Before-and-after page screenshots

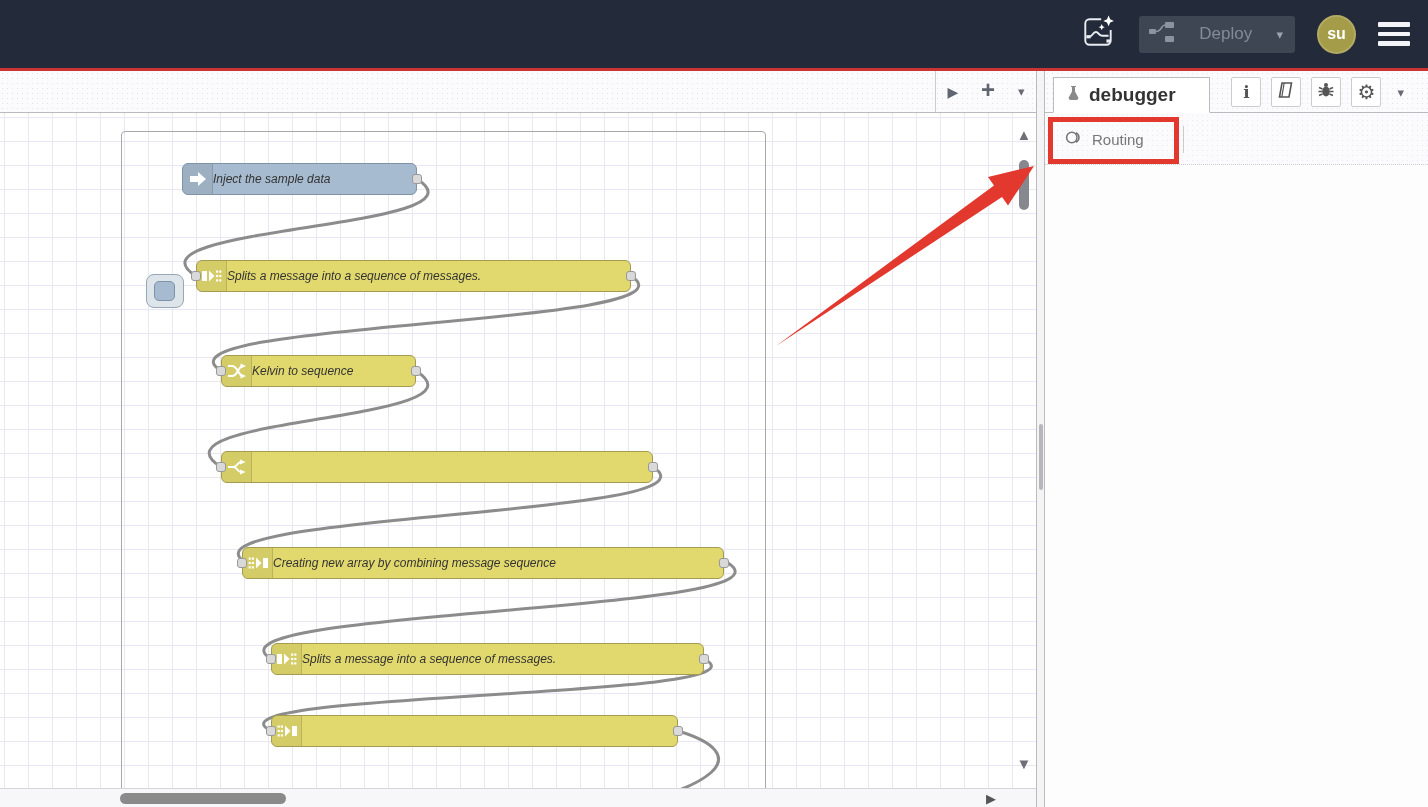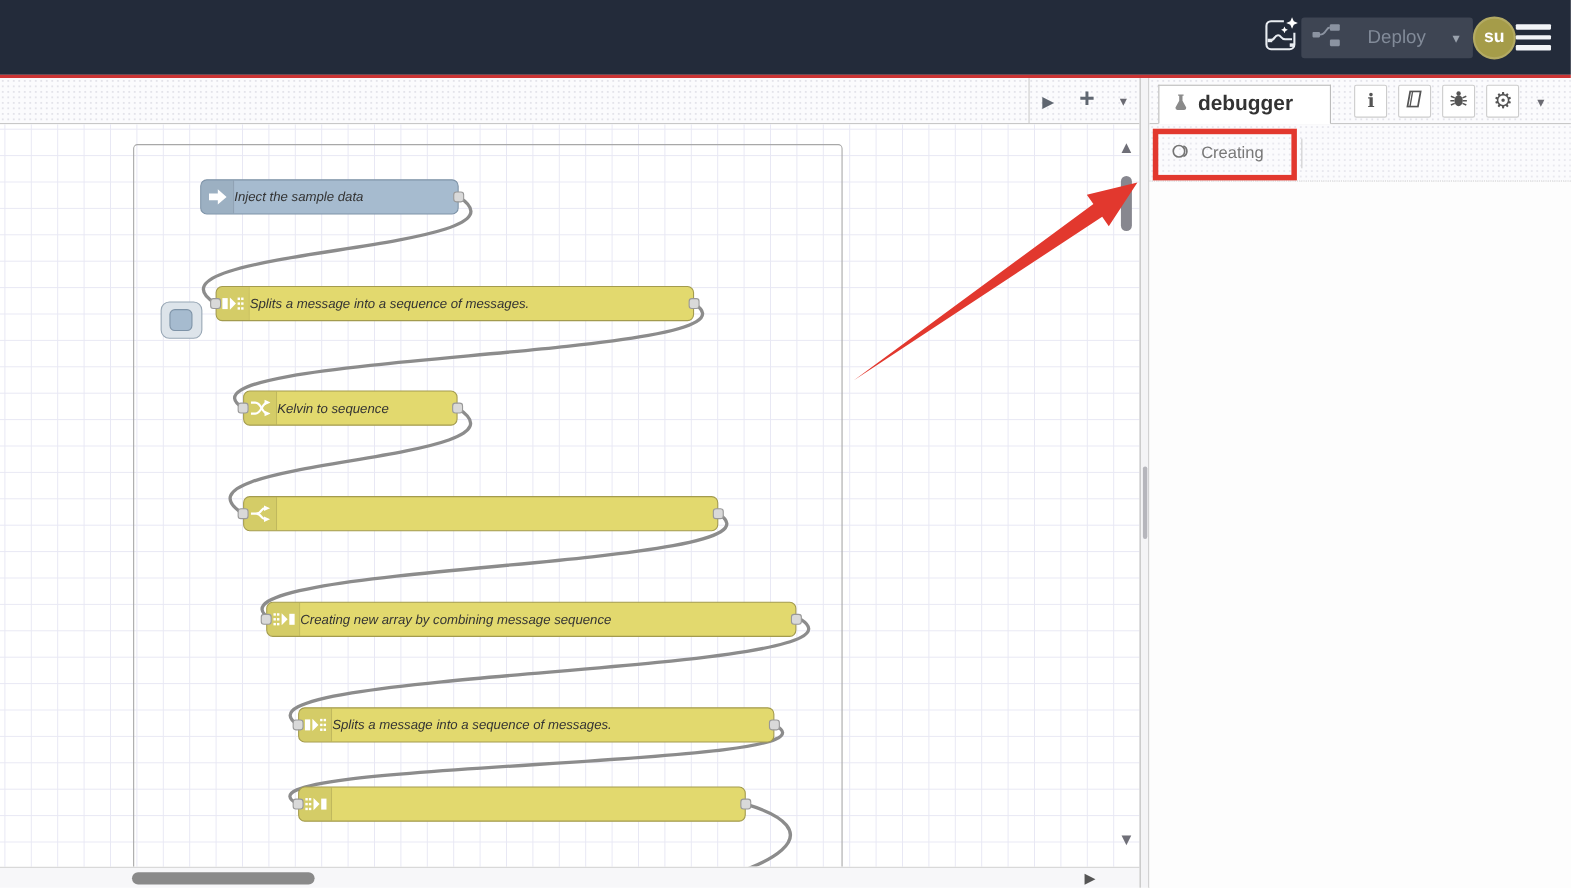--- a/index.html
+++ b/index.html
@@ -1,20 +1,20 @@
 <!DOCTYPE html>
 <html><head>
 <meta charset="utf-8">
 <style>
   * { margin:0; padding:0; box-sizing:border-box; }
   html,body { width:1428px; height:807px; overflow:hidden; font-family:"Liberation Sans", sans-serif; background:#fff; }
 
   
   .header { position:absolute; left:0; top:0; width:1428px; height:68px; background:#232b3a; }
-  .header-right { position:absolute; right:18px; top:0; height:68px; display:flex; align-items:center; }
+  .header-right { position:absolute; right:18px; top:0; height:68px; display:flex; align-items:center; gap:22px; }
   .ai-btn { width:38px; height:38px; display:flex; align-items:center; justify-content:center; cursor:pointer; }
   .deploy-btn { height:37px; width:156px; background:#3e4553; border-radius:3px; display:flex; align-items:center; padding:0 10px; gap:9px; cursor:default; }
   .deploy-label { color:#828b99; font-size:17px; flex:1; text-align:center; }
   .deploy-caret { color:#9aa2ad; font-size:13px; padding-right:2px; }
   .avatar { width:39px; height:39px; border-radius:50%; background:#a59c49; color:#fff; font-weight:bold; font-size:16px; display:flex; align-items:center; justify-content:center; border:2px solid #b3aa63; }
   .hamburger { display:flex; flex-direction:column; gap:5px; cursor:pointer; padding:4px 0; }
   .hamburger span { display:block; width:32px; height:4.5px; background:#f2f4f7; border-radius:1px; }
   .red-line { position:absolute; left:0; top:68px; width:1428px; height:3px; background:#cc3333; }
 
   
@@ -313,21 +313,21 @@
   </div>
 
   <div class="debug-toolbar">
     <div class="disabled-btn">
       <span>
         <svg width="19" height="15" viewBox="0 0 19 15" fill="none" stroke="#757575" stroke-width="1.5">
             <circle cx="6.8" cy="7.5" r="5.2"></circle>
             <path d="M10.8 2.7a5.2 5.2 0 0 1 0 9.6"></path>
           </svg>
       </span>
-      <span class="disabled-label">Creating</span>
+      <span class="disabled-label">Routing</span>
     </div>
     <div class="debug-toolbar-sep"></div>
   </div>
 
   <div class="sidebar-content"></div>
 </div>
 
 <div class="annotation-box"></div>
 <svg class="annotation-arrow" width="1428" height="807">
   <polygon points="1034,166 1008,205.6 1002,197 776,346 994,185.5 988,177" fill="#e2382e"></polygon>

• _WHAT THE TASK REQUIRES_
Wherever the string "radius" occurs in the records above, copy that line.

• _RESULT OF THE TASK_
   .deploy-btn { height:37px; width:156px; background:#3e4553; border-radius:3px; display:flex; align-items:center; padding:0 10px; gap:9px; cursor:default; }
   .avatar { width:39px; height:39px; border-radius:50%; background:#a59c49; color:#fff; font-weight:bold; font-size:16px; display:flex; align-items:center; justify-content:center; border:2px solid #b3aa63; }
   .hamburger span { display:block; width:32px; height:4.5px; background:#f2f4f7; border-radius:1px; }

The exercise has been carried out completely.